И заметила — дверца полуоткрыта.
Помешкала, сделала щель пошире. И кровь горячо и гулко толкнулась ей в горло: облучок пуст, свобода! Две затянутые тощие фигуры, дымя папиросками, беззаботно поднимались на крыльцо.
Хлопнула дверь. И теперь уже совсем никого.
Под ноги на землю фонарь кладет желтое пятно. Конфетная бумажка картинкой кверху — каштановый петух, спесивый, как городничий, с бородой, в бакенбардах. В детстве была примета: находка фантика — к счастью.
Хлестать по лошадям! Надо хлестать по лошадям!
Гнать! Дико гнать!
Уже тронула увязанные на облучке в толстый узел ременные вожжи. И вдруг почувствовала над головой зловещую вкрадчивую тень, какое-то парение крыла. Подняла голову: небо бездонно и пусто. Ничто и нигде не движется. Но ожидание и напряжение, чья-то стерегущая, наблюдающая воля, казалось, были разлиты в воздухе, стояли за каждым предметом. Ловушка, — решила она. Отпустят до первого угла, налетят стервятниками, изрубят и объявят: бежала из тюремной кареты, убита по закону.

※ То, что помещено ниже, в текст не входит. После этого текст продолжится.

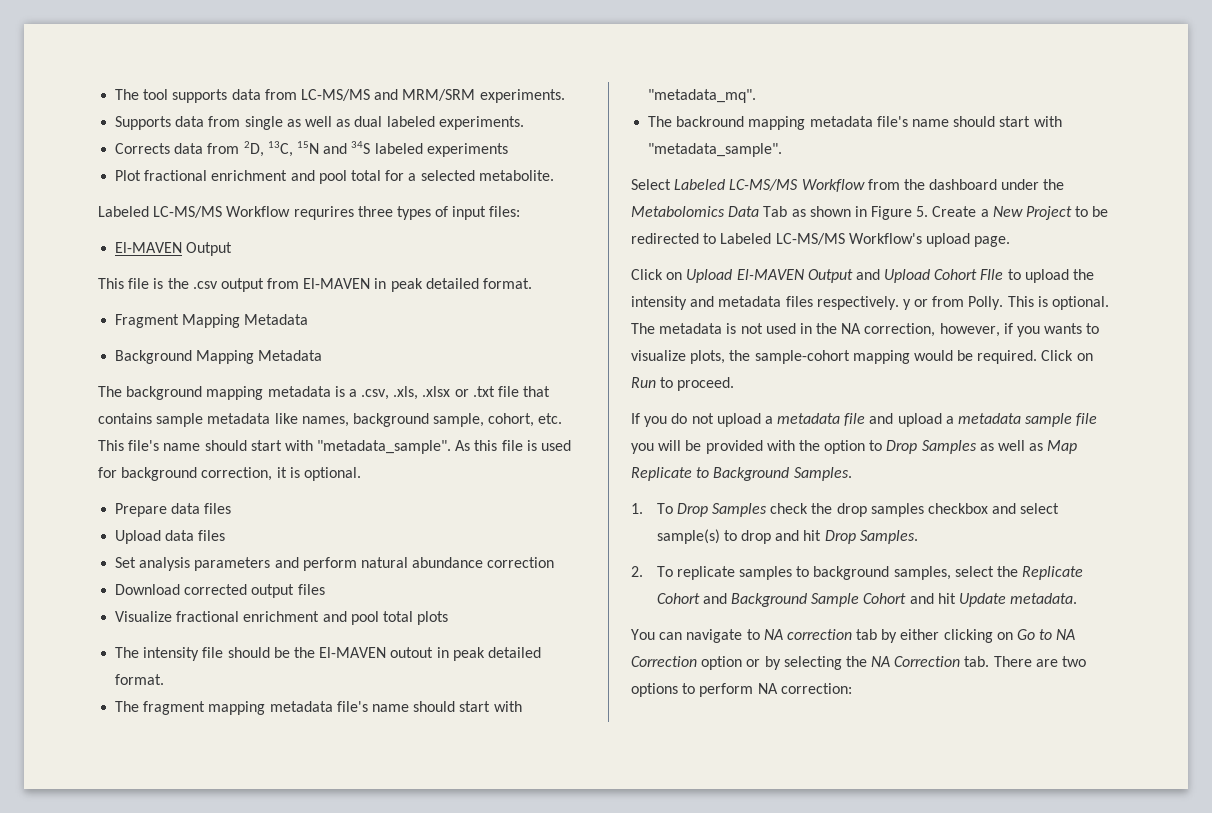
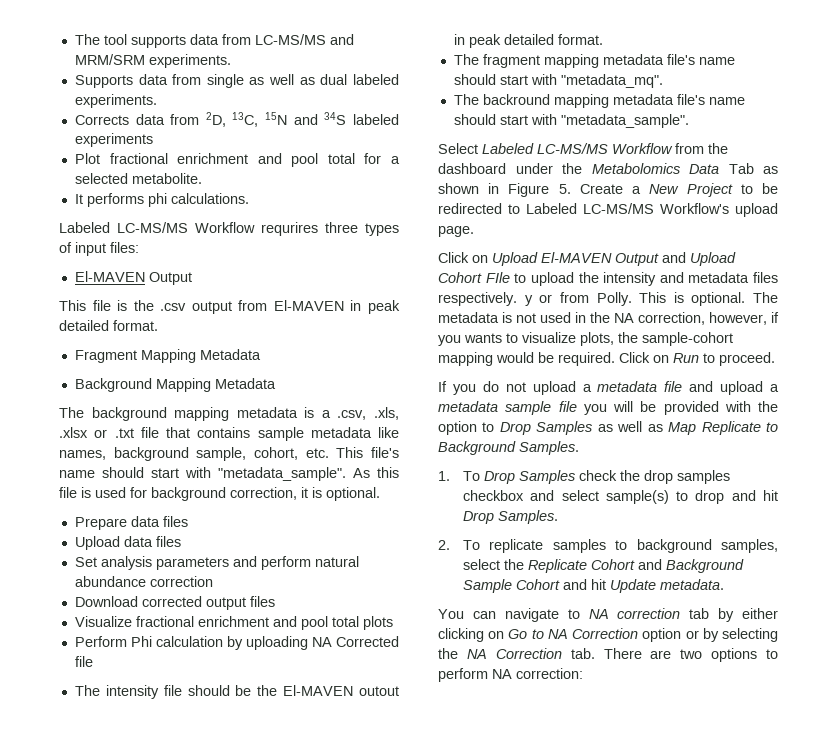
+ It performs phi calculations.
+ Perform Phi calculation by uploading NA Corrected file

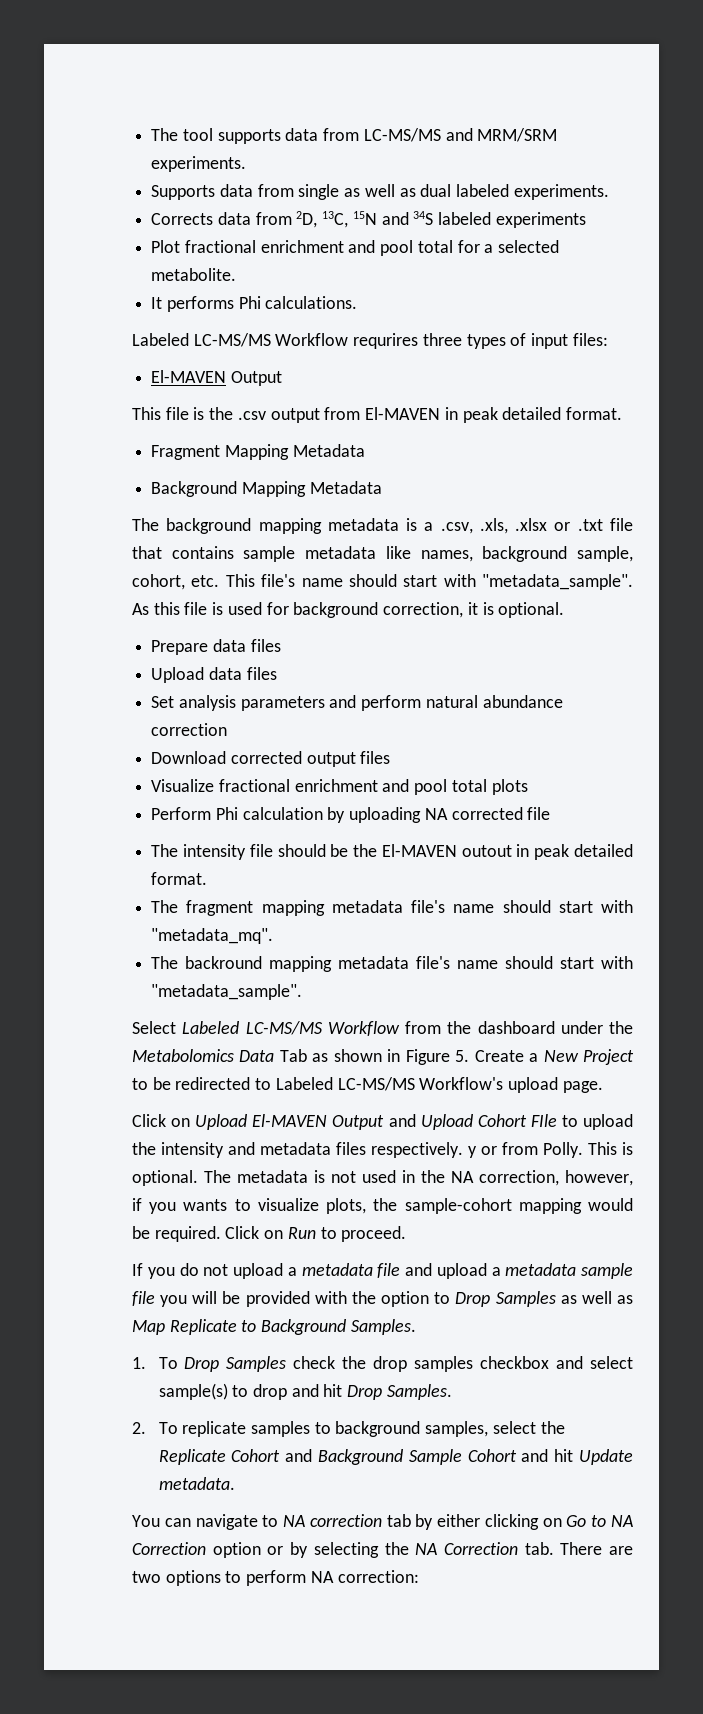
- It performs phi calculations.
+ It performs Phi calculations.
- Perform Phi calculation by uploading NA Corrected file
+ Perform Phi calculation by uploading NA corrected file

Огляделась, постояла и, подобрав полы, стала взбираться по сходцам в карету.
Усталые лошади шагом втащили карету в тюремный двор.
Огней нигде не было.
У входа в главное здание звякнуло железо о железо, и две «свечки», два конвоира, удивительно повторявшие друг друга движениями, худобой, пшеничными усами и чубами, проводили Кафу в контору тюрьмы.
— Нехорошо-с, барышня, нехорошо-с, — щерил в улыбке редкие зубы конторщик, развязывая папку с бумагами. — Ждать заставляете.
Поскреб перышком в крепкой шевелюре.
— Ну, что ж, Петр Евдокимыч, с богом. — Поднял лицо на дежурного надзирателя. — Рост арестантки?
— Высокий, — ответил надзиратель, обегая взглядом фигуру Кафы.
Он сидел на стремянке у глухого громоздкого шкафа, до отказа забитого арестантскими делами, и, обняв согнутую в колене ногу, блаженно покачивался.
— Цвет волос?
— Черный.
Перышко поскрипело и затихло.
— Видимые покровы волос черного цвета, — уточнил надзиратель и тоненько хохотнул, глядя на конторщика.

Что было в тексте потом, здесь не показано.